Kindle edition, 209 pages

It was a lovely visit. She offended me, stabbed me in the stomach with a syringe, chatted and left. I got back in bed and read. I fancied something light-hearted so I went for Real Murders by Charlaine Harris. I defy anyone to not love her Sookie Stackhouse series (the books on which True Blood was based). The Aurora Teagarden Mysteries, not so much. I absolutely love the premise and it's perfect for a cosy crime series, but the writing is shocking. In a nutshell, a group of true crime lovers come together once a month to discuss true crimes. They meet, one member gives a lecture on a famous crime / criminal and then they all go back to their normal lives...until...dun, dun, dun, real murders start happening to the members of the group. This is the first in the series and we're introduced to lots of characters, many of whom don't make it to book two. Aurora is a Librarian, so far, so good and it should totally work. I think Harris has written a female protagonist we're supposed to love and think is 'cute', but instead she is incredibly annoying.

Harris can write a mystery, and that is why I finished it, but the twee way characters are described is so basic that it's hard to believe that Harris can get away with it. Also, Aurora, or Roe as she is nicknamed, is so judgemental of others I wanted to shake her. I know, she is a fictional character, but what can I say? I get invested! If you look too perfect - you try too hard, if you don't try hard enough then Roe picks up on it and tears a person's appearance apart. She's insufferably shallow. Anyway, I'm sure that's me bringing too much of my own expectation to a book that is only meant to be a cosy mystery. I wanted to know who was committing the crimes and I was caught out at the end, so it did what it was meant to do, but I could have done without such a ridiculous protagonist. This series of books has also been turned into a collection of TV movies, and they are perfect afternoon films. Roe is incredibly likeable and not at all as she appears on the page. I think I'll stick to the TV series in future. A rare thing for me to say.

Paperback published by Vintage, 224 pages

After this cosy crime caper I picked up some, not entirely unrelated, non-fiction, Maggie Nelson's The Red Parts: an autobiography of a trial. This woman's writing is incredible. I don't know how she does it but she draws the reader in with her, at times, sparse, and painfully direct prose but, as a reader you feel consumed by those words. While I'm reading a Nelson book I feel completely immersed and with her. She is economical with her words and I think a lot of that is down to her being a poet. Every word is chosen and exactly right for what she is conveying.

In 1969, Nelson's aunt, Jane, was brutally murdered when she shared a ride home with a stranger. This trip was organised through a university car share scheme so all should have been fine and she should have made it home. Instead, Jane was shot twice in the head then strangled and abandoned in a cemetery. She was going home to tell her parents she was engaged and fearing her parent's disapproval, she had arranged for her fiance to join her a few days later once things had settled at home. That's why they didn't travel together. It is an unsettling thought that life hinges on these simple decisions.

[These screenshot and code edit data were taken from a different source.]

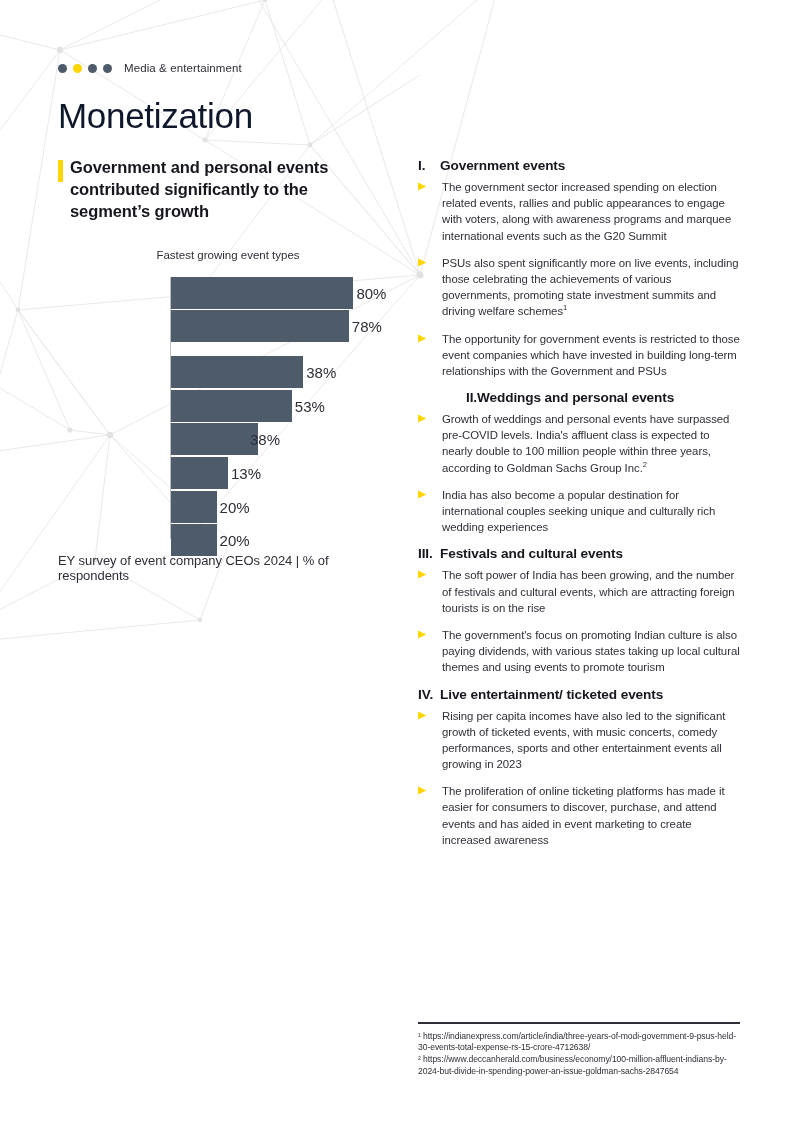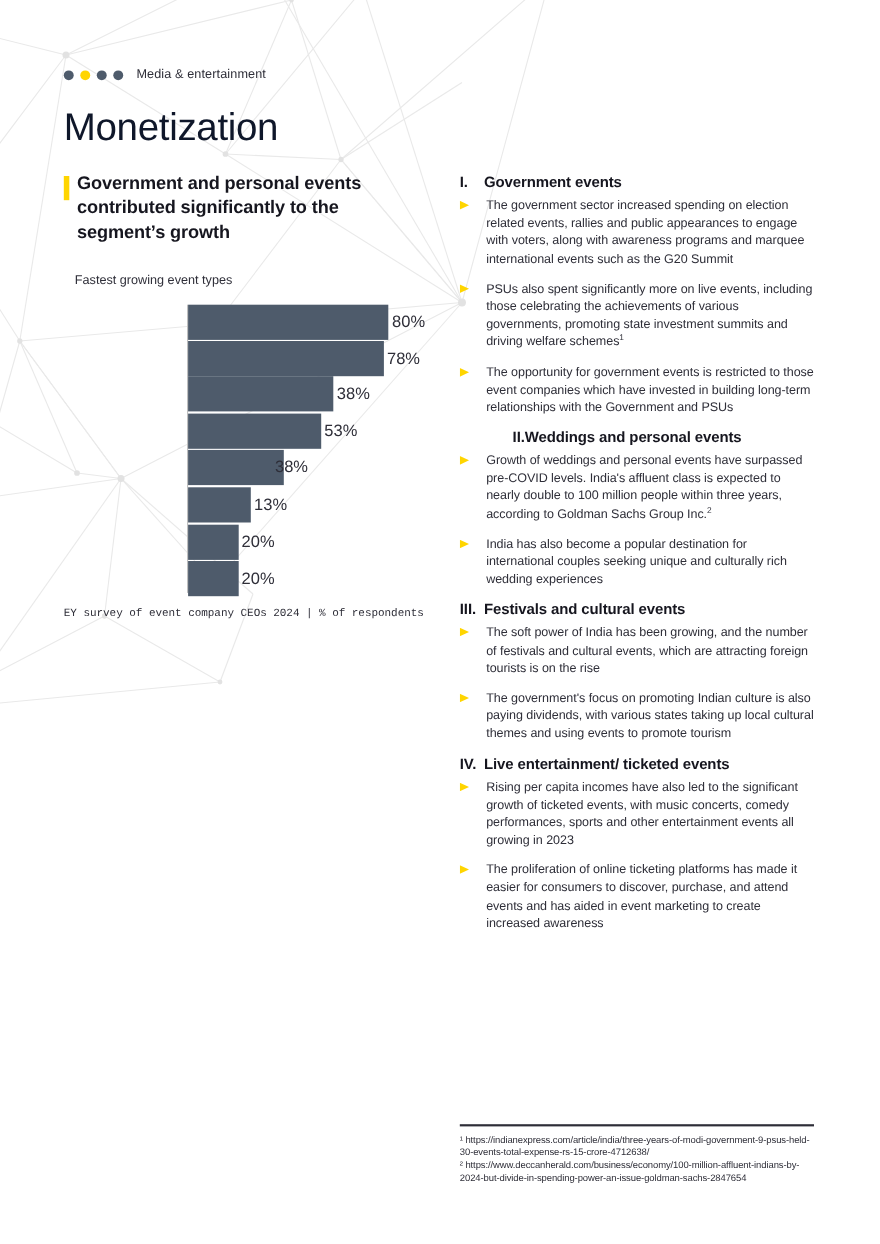--- a/index.html
+++ b/index.html
@@ -33,7 +33,7 @@
 
   
   .chart-block { margin-top: 26px; }
-  .chart-title { font-size: 11.5px; color: #2e2e38; text-align: left; padding-left: 10px; }
+  .chart-title { font-size: 11.5px; color: #2e2e38; text-align: center; padding-left: 10px; }
   .chart-area { position: relative; margin-top: 16px; height: 262px; }
   .axis-line { position: absolute; left: 112px; top: 0; width: 1px; height: 262px; background: #bfbfbf; }
   .bar-row { position: relative; height: 32px; margin-bottom: 0px; }

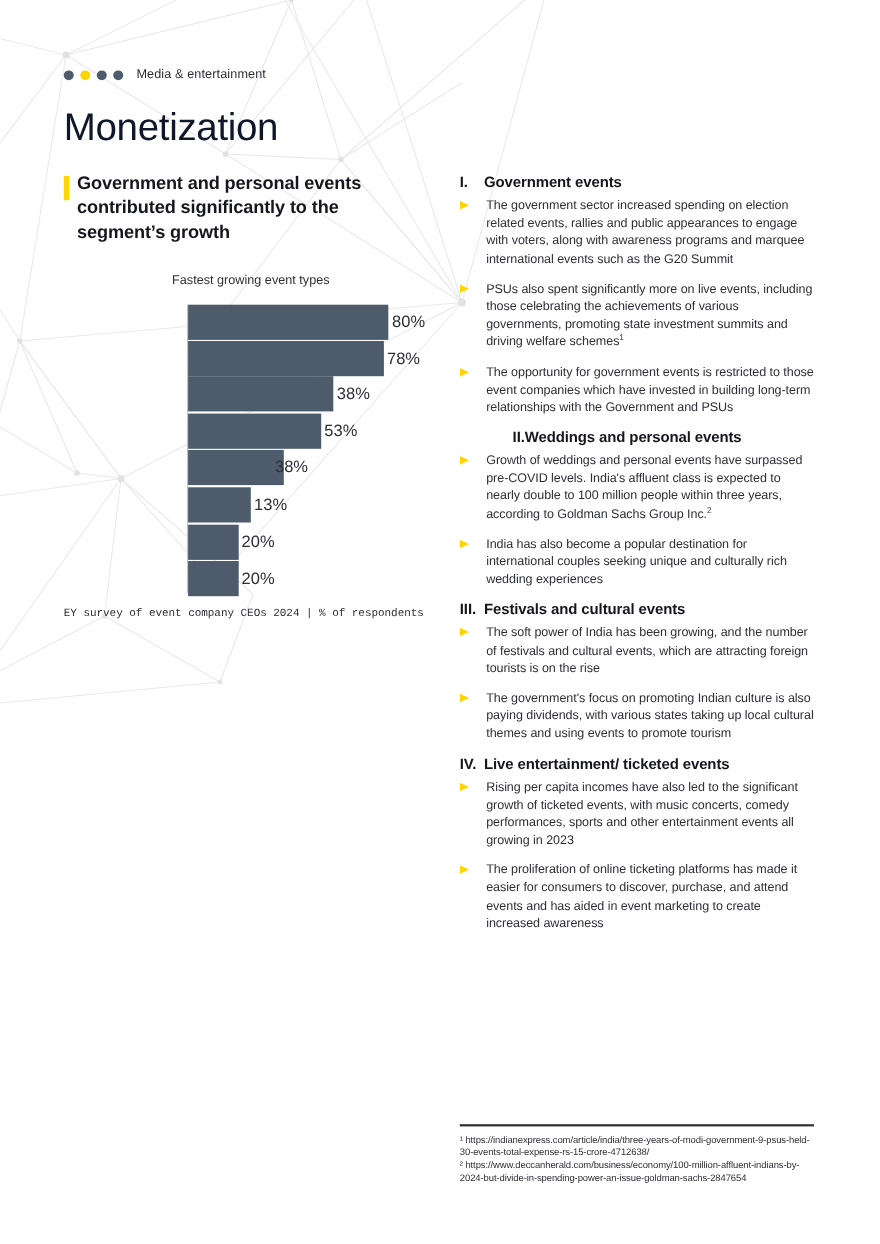--- a/index.html
+++ b/index.html
@@ -149,7 +149,7 @@
               <div class="bar" style="width: 182.4px; background: rgb(78, 91, 107);"></div>
               <span class="bar-value" style="left: 298.4px;">80%</span>
             </div>
-            <div class="bar-row" style="margin-bottom: 0;">
+            <div class="bar-row" style="margin-bottom: 14px;">
               <div class="bar" style="width: 177.84px; background: rgb(78, 91, 107);"></div>
               <span class="bar-value" style="left: 293.84px;">78%</span>
             </div>

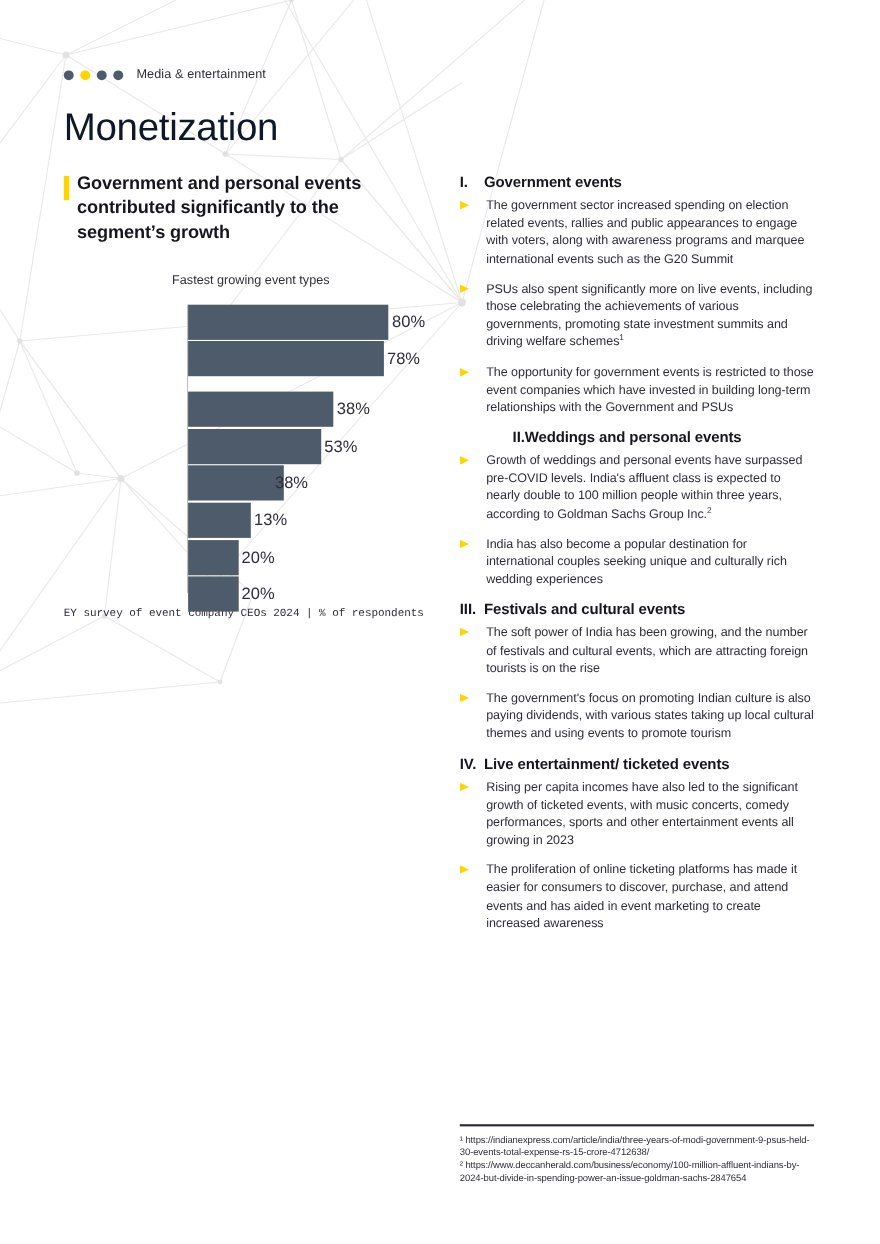--- a/index.html
+++ b/index.html
@@ -40,7 +40,7 @@
   .bar { position: absolute; left: 113px; top: 0; height: 32px; background: #4e5b6b; }
   .bar-value { position: absolute; top: 50%; transform: translateY(-50%);
                font-size: 15px; color: #2e2e38; white-space: nowrap; }
-  .chart-source { margin-top: 14px; font-size: 10px; color: #2e2e38; letter-spacing: -.05px; font-family: Liberation Mono, monospace; }
+  .chart-source { margin-top: 14px; font-size: 13px; color: #2e2e38; letter-spacing: -.05px; }
 
   
   .right-col { position: absolute; left: 418px; top: 158px; width: 322px; z-index: 2; }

For thirty years, Jane's crime was unsolved and Nelson was about to hand in her recently completed poetry collection Jane: a murder based on the events, when her mother was contacted by police and told there was a break in the case. No one in the family knew the case had even been reopened, but in 2004-2005 a man would stand trial and be convicted of Jane's murder. Nelson details the trial in exquisite detail. No photographs are included, instead she describes the crime scene and mortuary photos in a way that makes you look away from the page as though you were looking at a photo of a brutalised young woman. I have read lots of true crime but this is true crime writing at its best. For such a slim volume, it achieves so much. It didn't make me feel voyeuristic as so many true crime books do. Instead it felt as though I was sat on the bench with Nelson bearing witness to justice being made. I am slowly making my way through her back catalogue but I think I will give it time before I read Jane: a murder. I know that Nelson will rip my heart out and I'm not quite ready for that just now.